— INSTRUCTIONS FOR THE TASK —
Search the data for the string "none" and gather each line it is in.

Change detection data
───

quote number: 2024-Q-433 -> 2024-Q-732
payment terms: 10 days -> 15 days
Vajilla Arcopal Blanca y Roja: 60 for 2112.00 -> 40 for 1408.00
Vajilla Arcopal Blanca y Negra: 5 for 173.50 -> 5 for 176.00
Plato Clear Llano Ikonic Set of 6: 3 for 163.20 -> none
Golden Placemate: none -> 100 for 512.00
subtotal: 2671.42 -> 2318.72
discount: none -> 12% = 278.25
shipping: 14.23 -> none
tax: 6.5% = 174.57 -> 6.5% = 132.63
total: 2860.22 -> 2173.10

───

— THE COMPLETED TASK —
Plato Clear Llano Ikonic Set of 6: 3 for 163.20 -> none
Golden Placemate: none -> 100 for 512.00
discount: none -> 12% = 278.25
shipping: 14.23 -> none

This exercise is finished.